[whatwg] Internal character encoding declaration, Drop UTF-32, and UTF and BOM terminology
Ian Hickson
ian at hixie.ch
Sat Jun 23 02:35:51 PDT 2007
On Sat, 11 Mar 2006, Henri Sivonen wrote:
>
> I think allowing in-place decoder change (when feasible) would be good
> for performance.
Done.
> > > I think it would be beneficial to additionally stipulate that
> > >
> > > 1. The meta element-based character encoding information declaration
> > > is expected to work only if the Basic Latin range of characters maps
> > > to the same bytes as in the US-ASCII encoding.
> >
> > Is this realistic? I'm not really familiar enough with character
> > encodings to say if this is what happens in general.
>
> I suppose it is realistic. See below.
That was already there, turns out.
> > > 2. If there is no external character encoding information nor a BOM
> > > (see below), there MUST NOT be any non-ASCII bytes in the document
> > > byte stream before the end of the meta element that declares the
> > > character encoding. (In practice this would ban unescaped non-ASCII
> > > class names on the html and [head] elements and non-ASCII comments
> > > at the beginning of the document.)
> >
> > Again, can we realistically require this?
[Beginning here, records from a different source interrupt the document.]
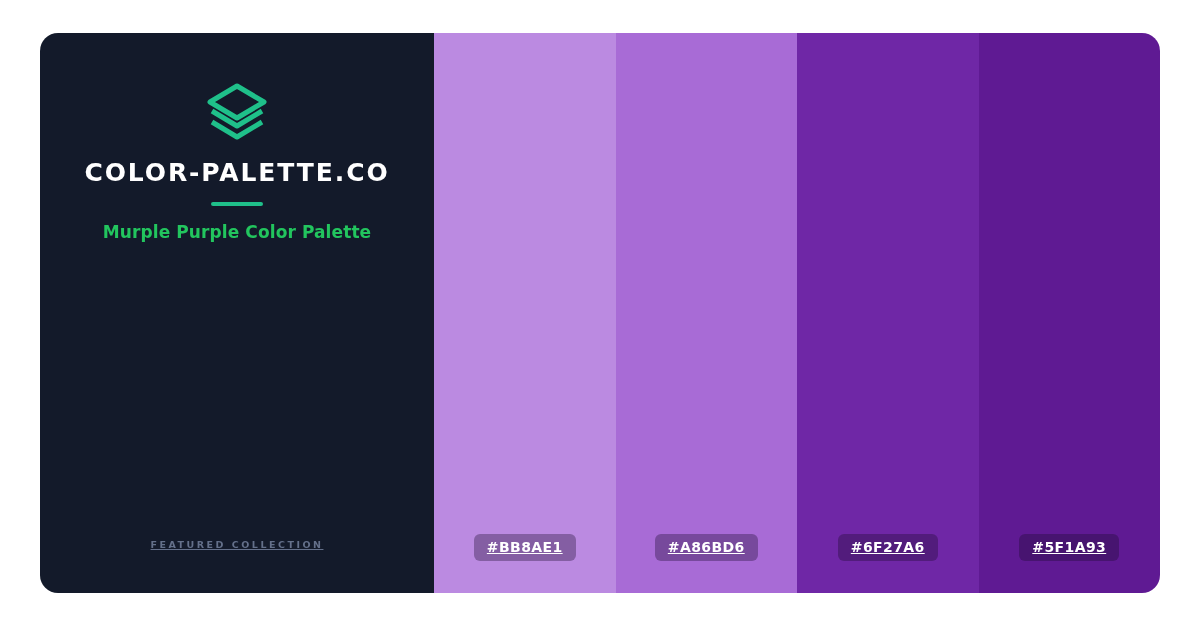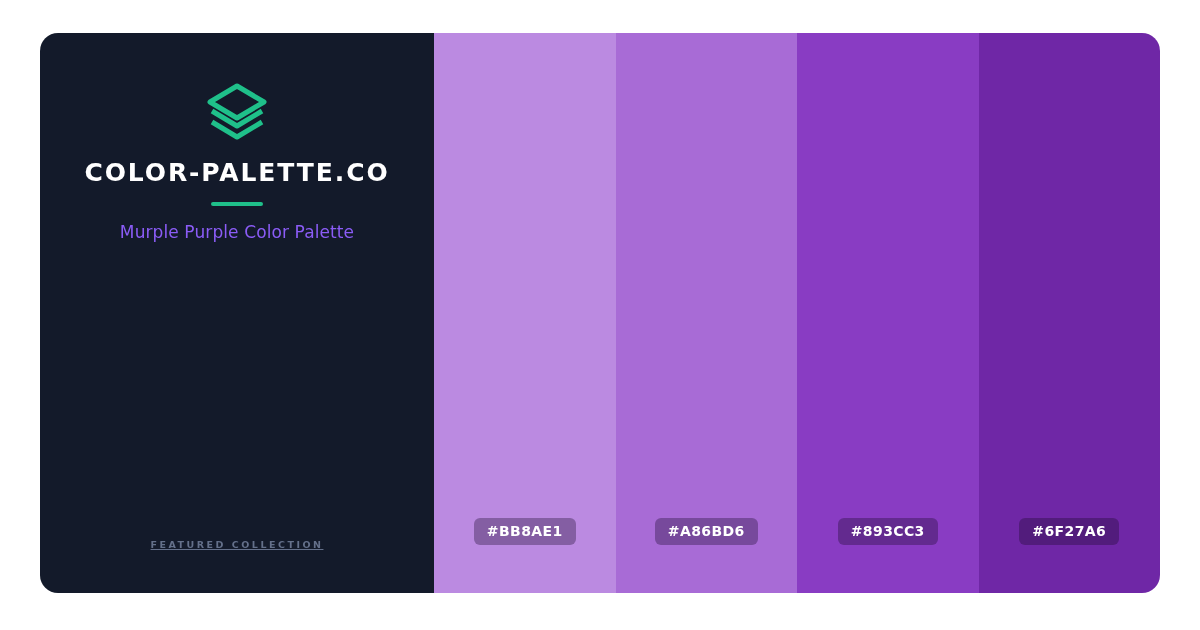"Murple Purple Color Palette" .brand-subtitle { color: #8b5cf6 -> #22c55e; font-weight: normal -> bold }
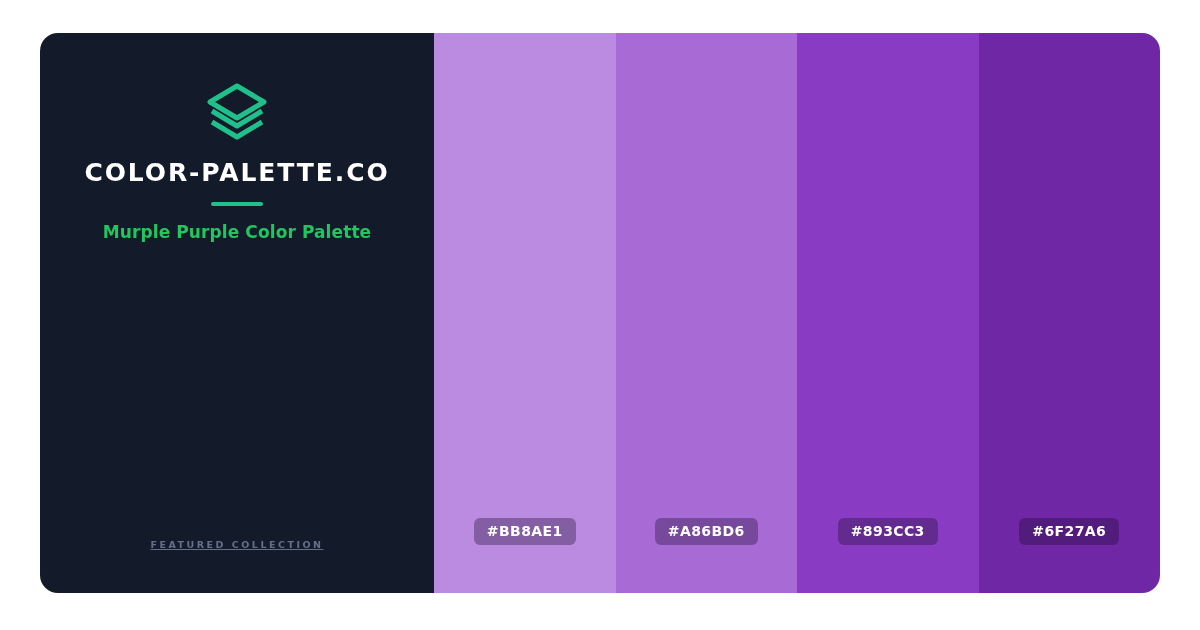"#BB8AE1" .swatch-badge { margin-bottom: 48px -> 32px; text-decoration: none -> underline }
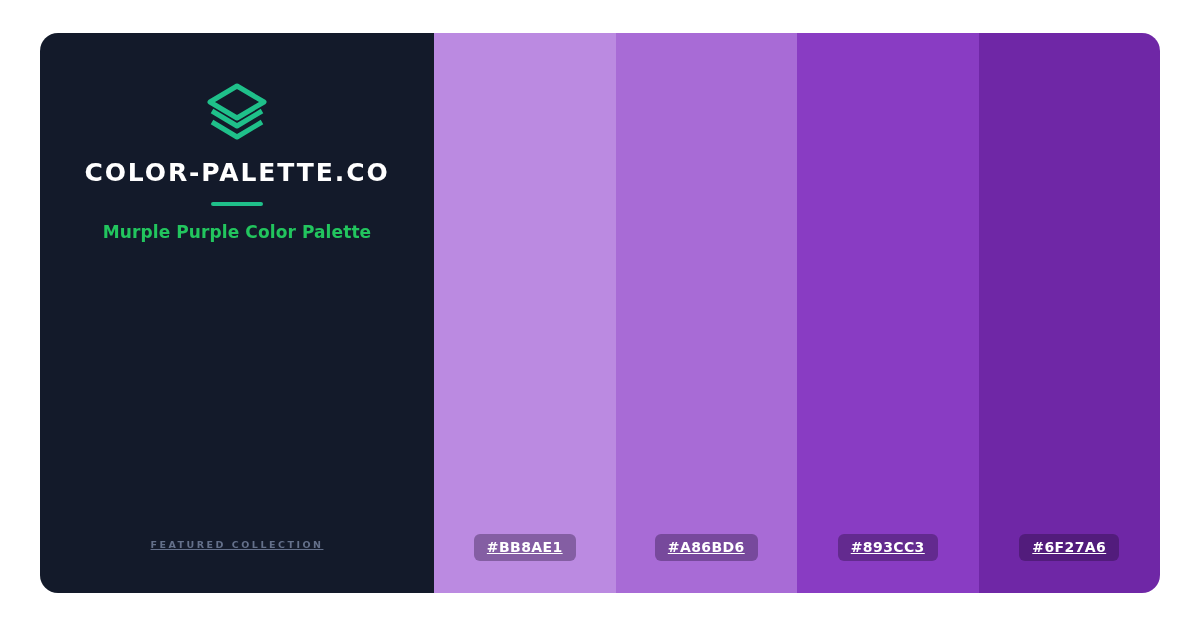"#893CC3" div.swatch { html: <div> <span>#893CC3</span> </div> -> none }
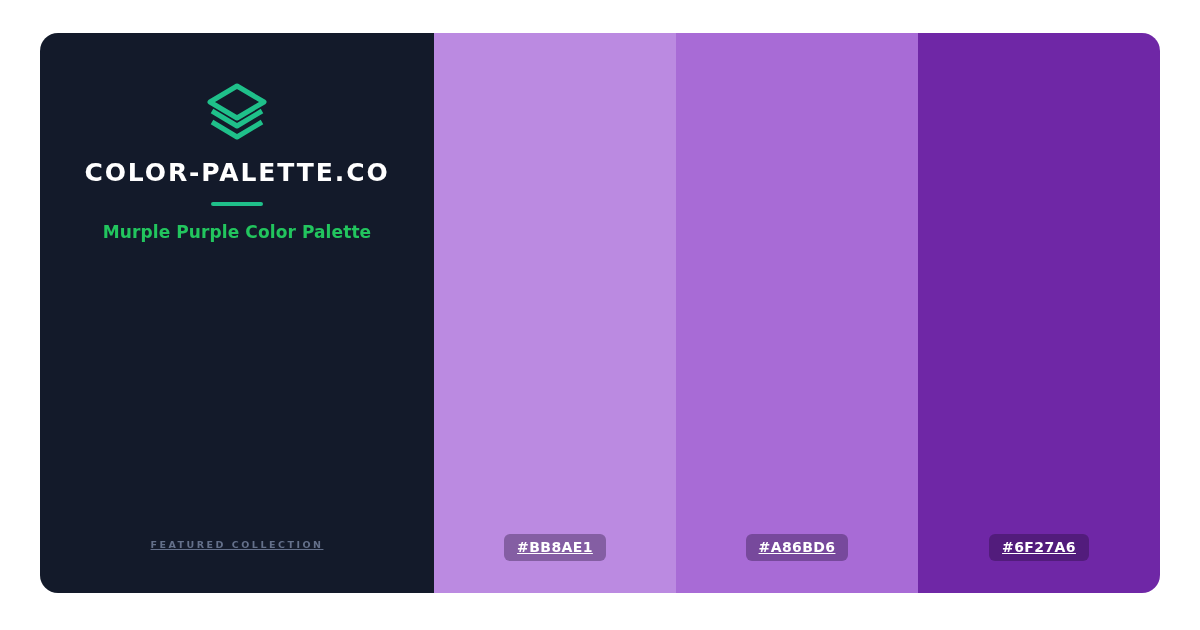"#5F1A93" div.swatch { html: none -> <div> <span>#5F1A93</span> </div> }
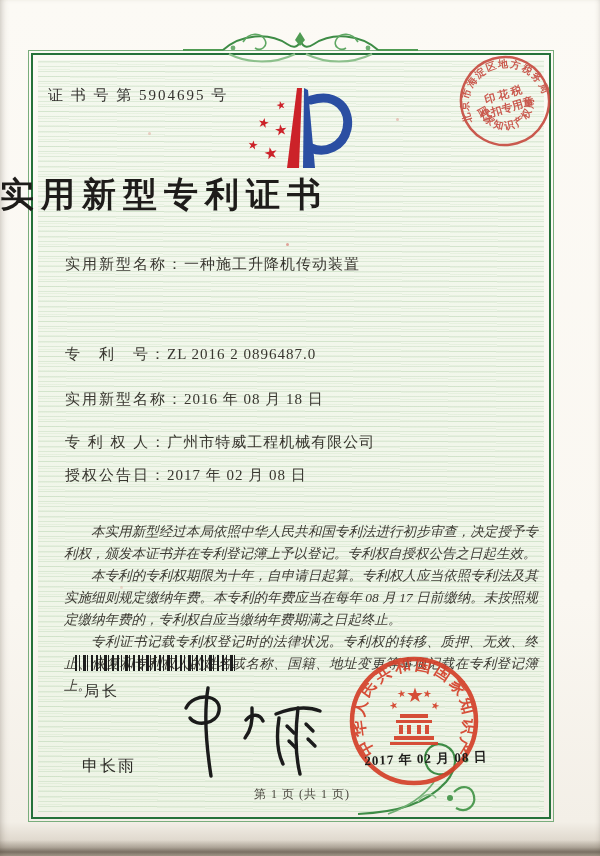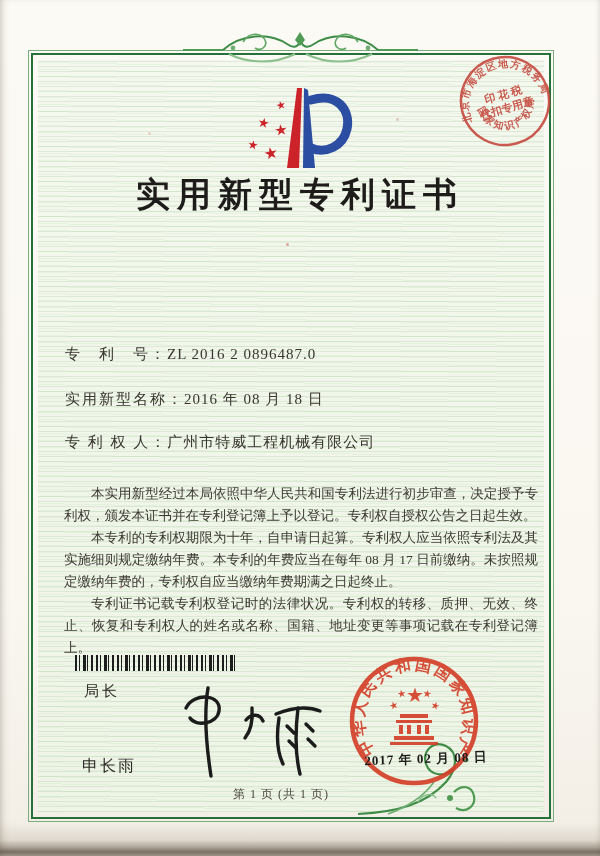"证 书 号 第 5904695" div.cert-number { html: none -> <div>证 书 号 第 5904695 号</div> }
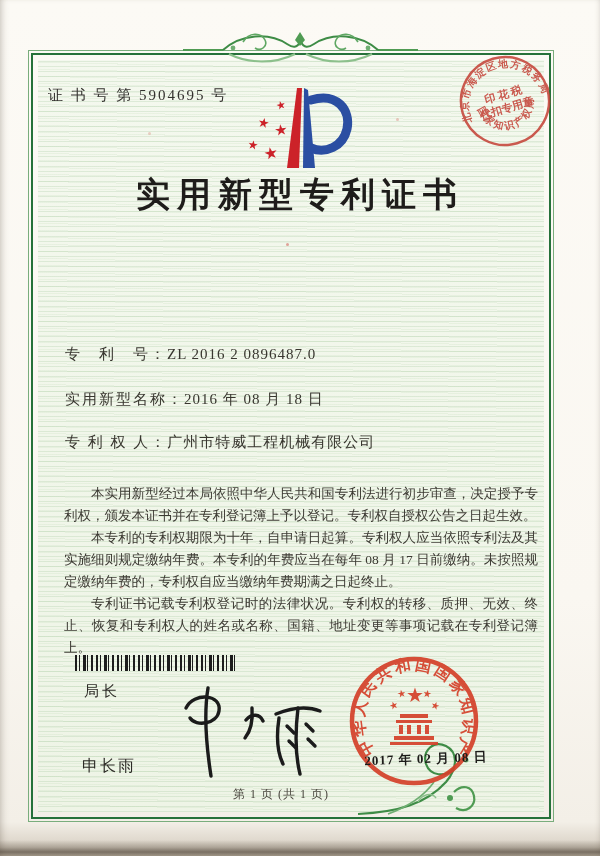"实用新型专利证书" .title { text-align: center -> left }
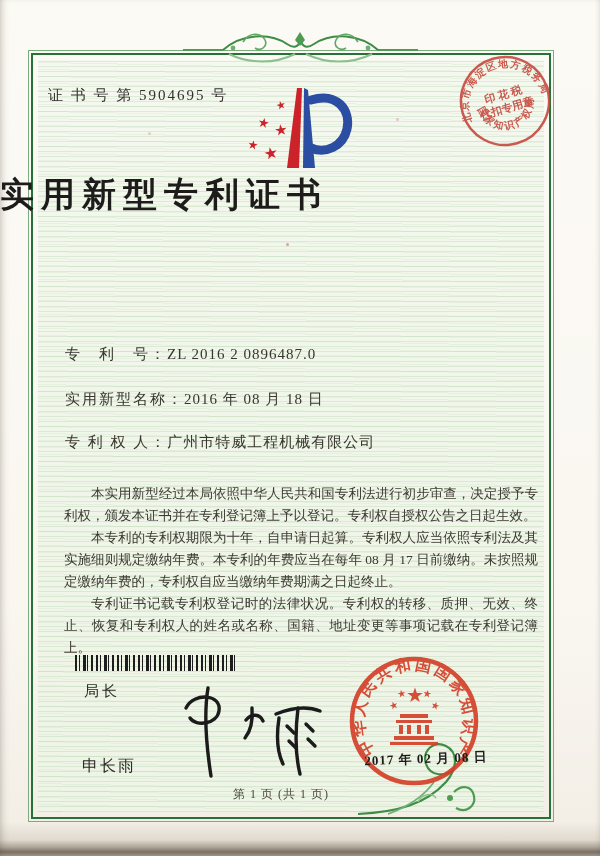"实用新型名称：一种施工升降机传动装置" div.field { html: none -> <div> <span>实用新型名称：</span><span>一种施工升降机传动装置</span> </div> }
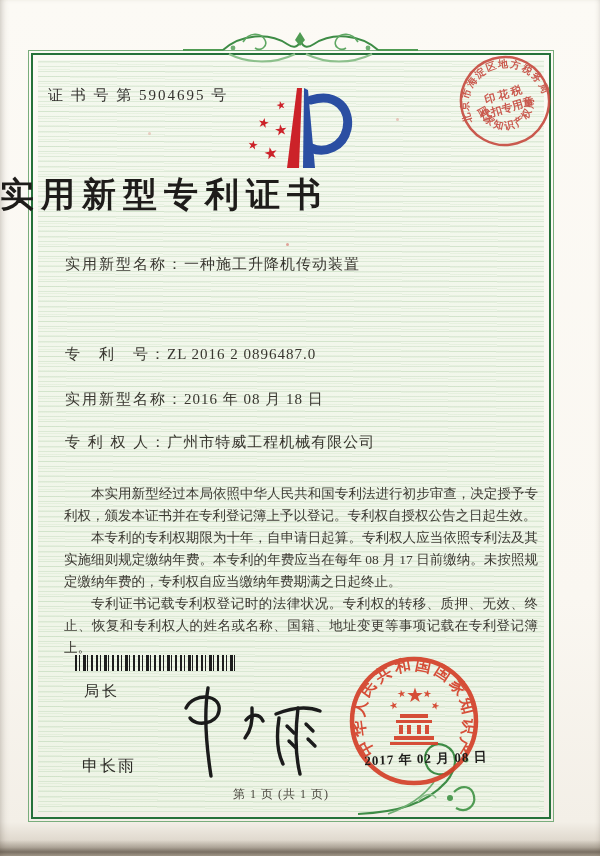"授权公告日：2017 年 02 月 08" div.field { html: none -> <div> <span>授权公告日：</span><span>2017 年 02 月 08 日</span> </div> }
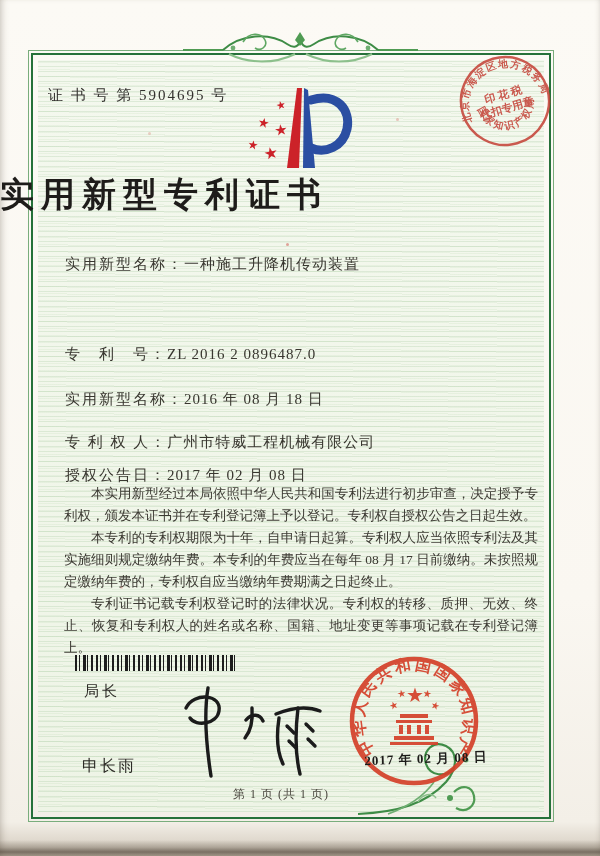"本实用新型经过本局依照中华人民共和国专利法进行初步审查，决定授予专利权，颁发本证" .paragraphs { font-style: none -> italic; top: 483px -> 521px }
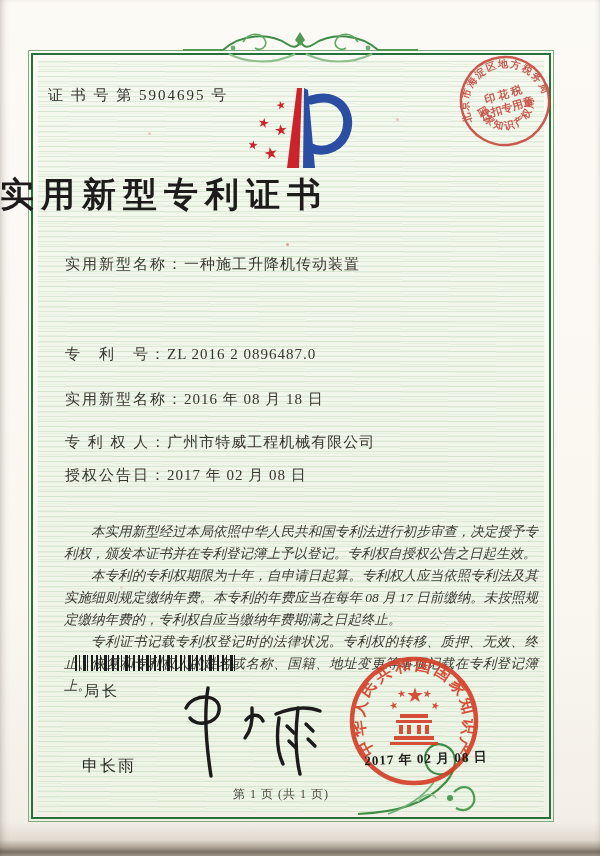"第 1 页 (共 1" .footer { left: 19px -> 40px }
I need to do some studies of
> > non-latin pages, I guess.
>
> As UA behavior, no. As a conformance requirement, maybe.
I don't think we should require this, given the preparse step. I can if
people think we should, though.
> > > > Authors should avoid including inline character encoding
> > > > information. Character encoding information should instead be
> > > > included at the transport level (e.g. using the HTTP Content-Type
> > > > header).
> > >
> > > I disagree.
> > >
> > > With HTML with contemporary UAs, there is no real harm in including
> > > the character encoding information both on the HTTP level and in the
> > > meta as long as the information is not contradictory. On the
> > > contrary, the author-provided internal information is actually
> > > useful when end users save pages to disk using UAs that do not
> > > reserialize with internal character encoding information.
> >
> > ...and it breaks everything when you have a transcoding proxy, or
> > similar.
>
> Well, not until you save to disk, since HTTP takes precedence. However,
> authors can escape this by using UTF-8. (Assuming here that tampering
> with UTF-8 would be harmful, wrong and pointless.)
>
> Interestingly, transcoding proxies tend to be brought up by residents of
> Western Europe, North America or the Commonwealth. I have never seen a
> Russion person living in Russia or a Japanese person living in Japan
> talk about transcoding proxies in any online or offline discussion.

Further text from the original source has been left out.